About this task
The reply should be a single number: the count of lines below that contain the word "Table".

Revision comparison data
********************

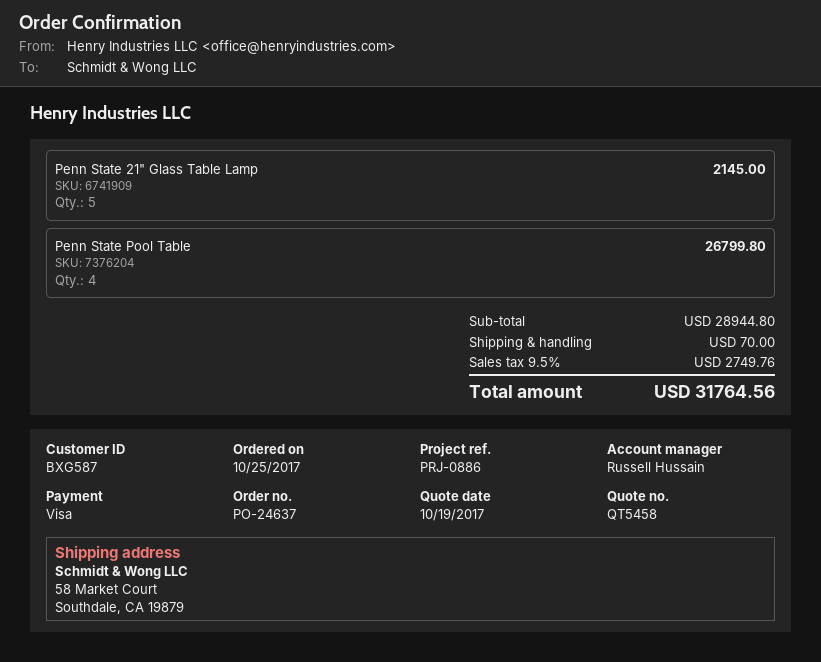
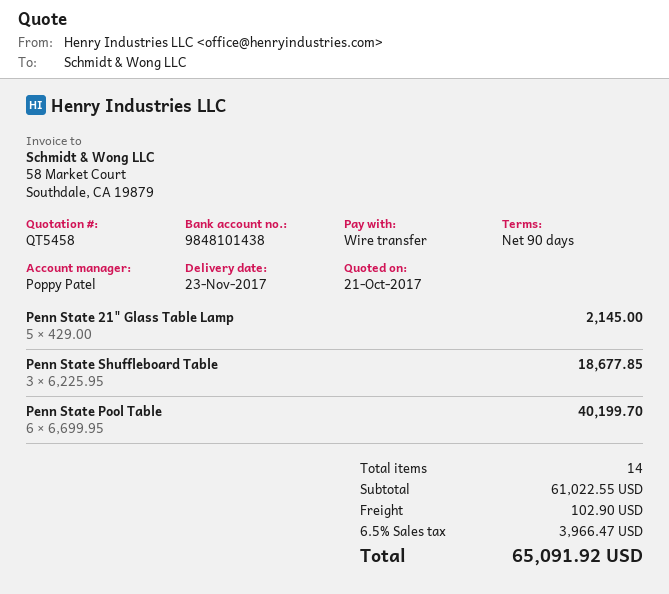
quote date: 2017-10-19 -> 2017-10-21
sales rep: Russell Hussain -> Poppy Patel
payment method: Visa -> bank transfer
Penn State Pool Table: 4 for 26799.80 -> 6 for 40199.70
Penn State Shuffleboard Table: none -> 3 for 18677.85
subtotal: 28944.80 -> 61022.55
shipping: 70.00 -> 102.90
tax: 9.5% = 2749.76 -> 6.5% = 3966.47
total: 31764.56 -> 65091.92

********************

Answer below
2